The New York City Department of Housing Preservation and Development (HPD) began investigating Ohebshalom in 2021 when the department’s Anti-Harassment Unit identified several critical violations at both of his properties, including the presence of lead-based paint, widespread mold, chronic rat infestations, leaky plumbing and inadequate electricity supply.

Ohebshalom refused to make the needed repairs, which resulted in the landlord racking up more than 700 violations. Two years later, the HPD’s Alternative Enforcement Program (AEP) completed emergency repairs on faulty plumbing, mold and self-closing doors. The AEP charged $48,000 in fees for their work.

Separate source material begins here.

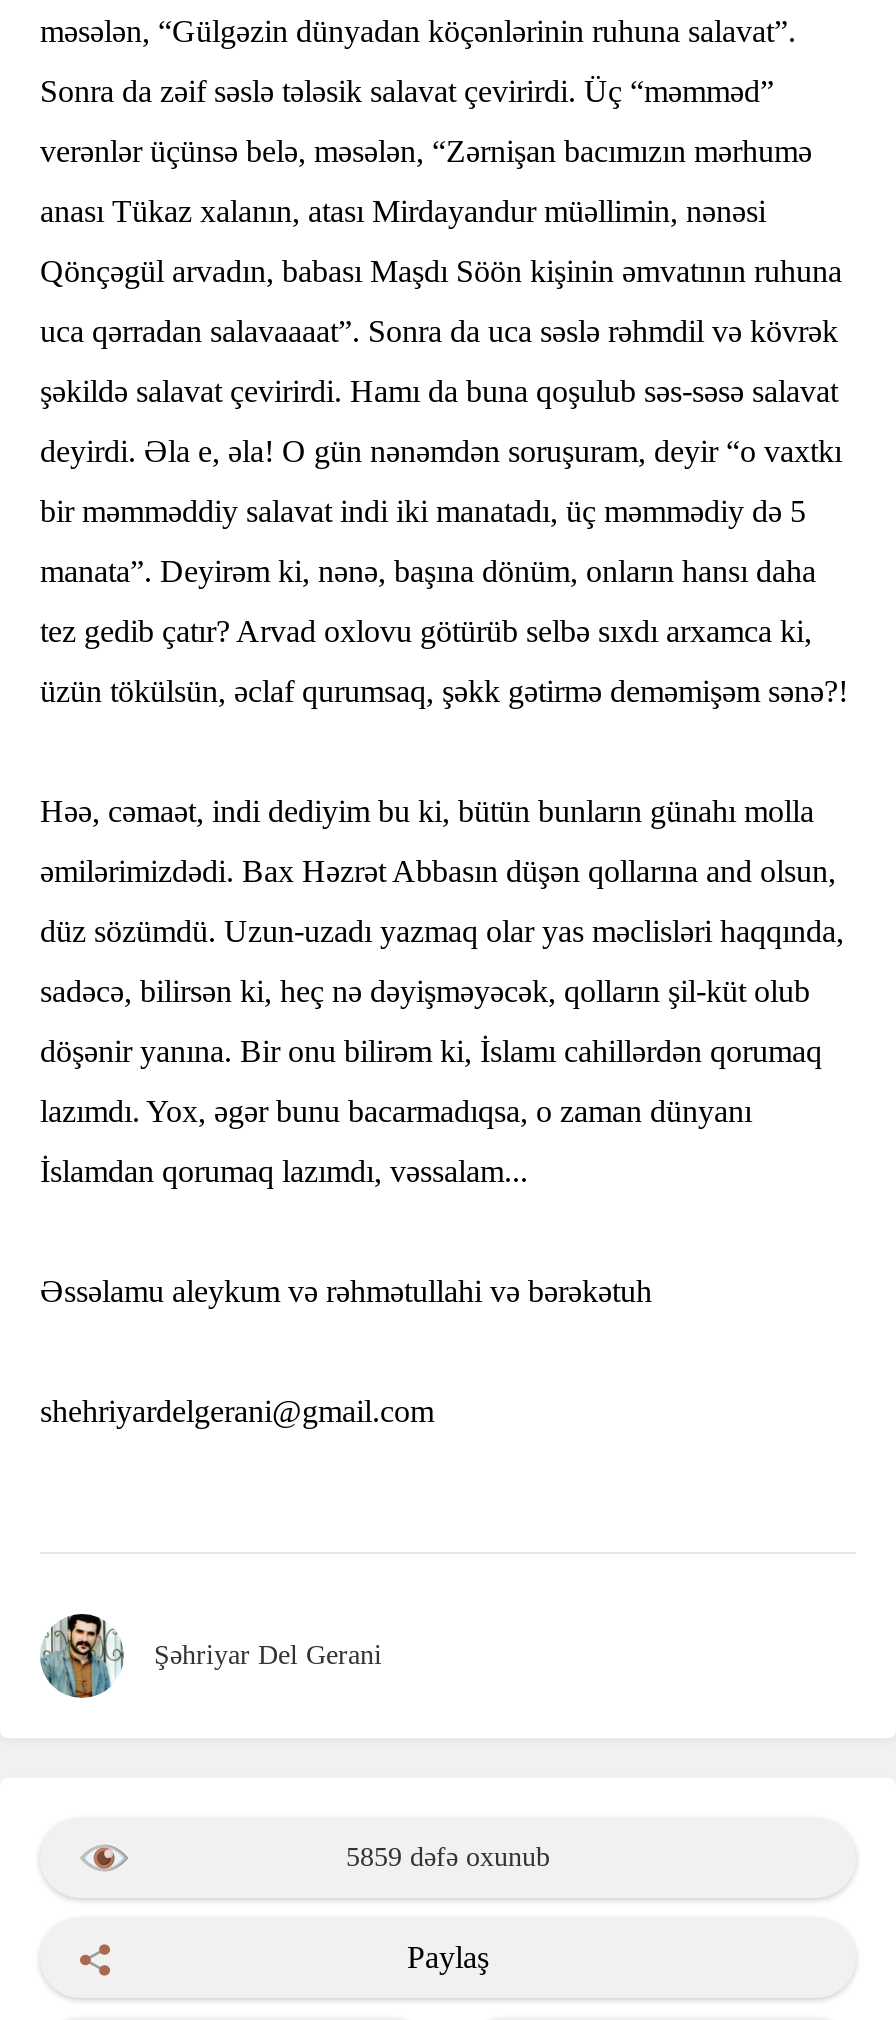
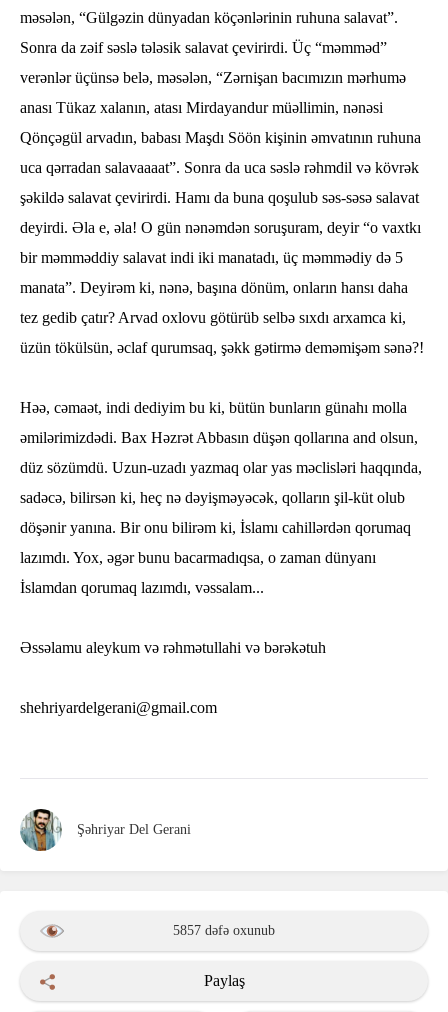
- 5859 dəfə oxunub
+ 5857 dəfə oxunub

Ohebshalom refused to pay the fees, which led the HPD to seek jail time and civil penalties totaling more than $3 million in February 2023. Ohebshalom racked up another $1.8 million in penalties and fines by November 2023, leading HPD to appoint an administrator to take control of the buildings and oversee several HPD-funded projects, including the installation of a new roof and new plumbing and electrical system.

AnnMarie Santiago

“Landlords who continue to flagrantly violate the law and allow poor conditions to persist will face the full force of the tools available to HPD to compel compliance,” Office of Enforcement and Neighborhood Services (ENS) Deputy Commissioner AnnMarie Santiago said. “We are grateful that the Housing Court acted in response to our litigation by ordering some of the most drastic relief against this owner, the appointment of a 7A and jail.”

“HPD’s enforcement team is here for all New Yorkers who deserve safe, healthy and habitable homes, and I urge tenants to know their rights and call 311 as a first step towards improving their living conditions,” she added. “Thank you to the whole Enforcement team, and most recently the Anti-Harassment Unit attorneys, for holding this landlord accountable, with the end goal of improving living conditions for tenants in multiple buildings throughout the city.”

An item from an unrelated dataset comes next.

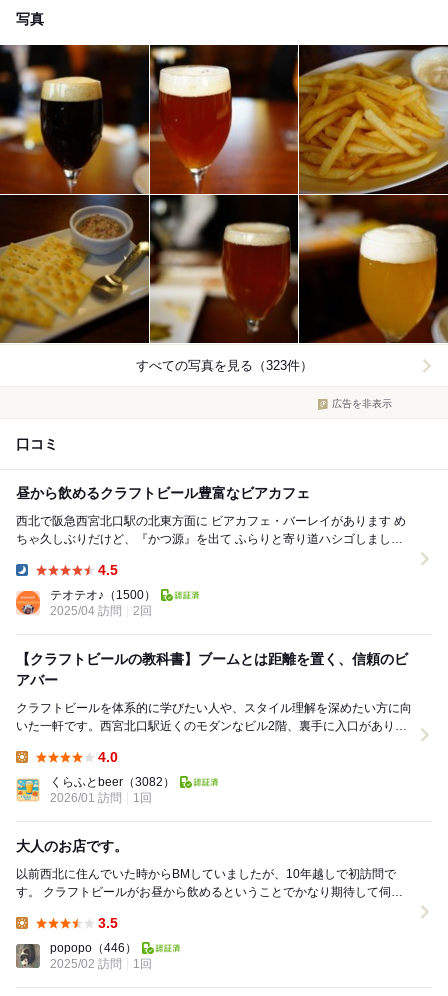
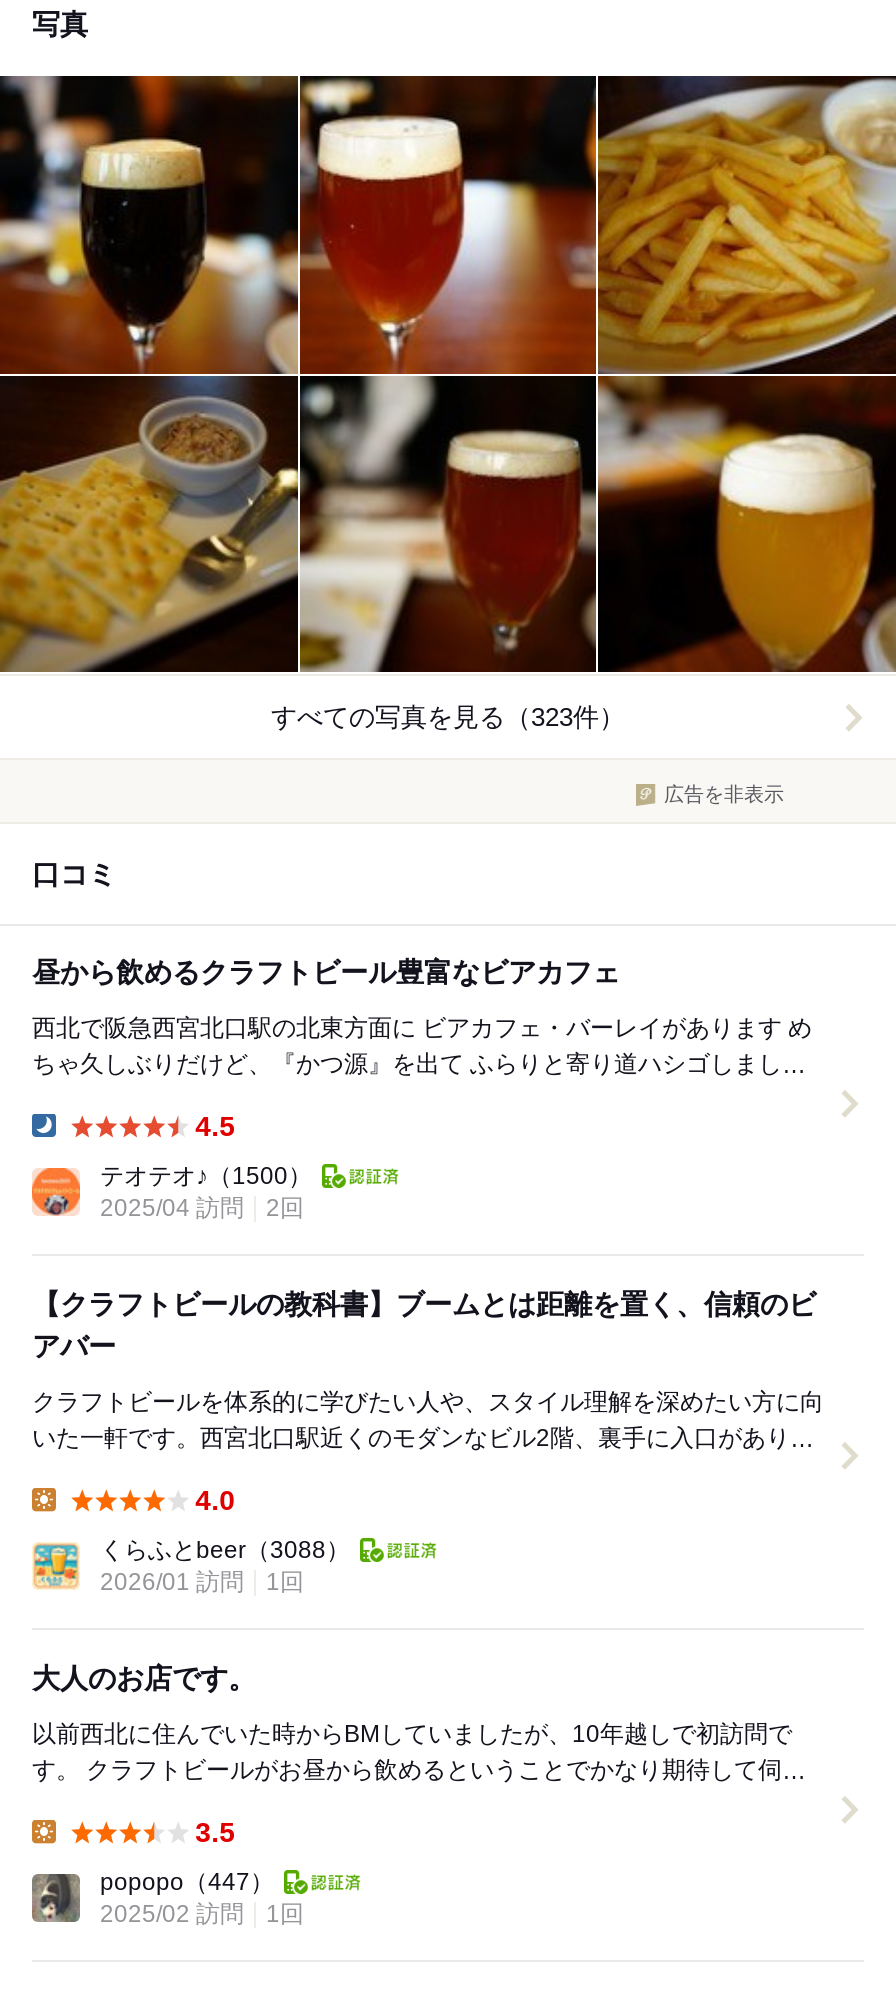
- くらふとbeer（3082）
+ くらふとbeer（3088）

- popopo（446）
+ popopo（447）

Several NYC-based publications that broke the news on Thursday said Ohebshalom and his attorney refused to comment on his jail sentence. Judge Stoller said Ohebshalom could earn early release if he begins making repairs.

In the meantime, the tenants at one of his buildings are continuing their rent strike.

“I know tenants feel that they’re finally being heard,” Manhattan Legal Services Supervising Attorney Ashley Viruet told Curbed. “Someone is finally seeing all the suffering.”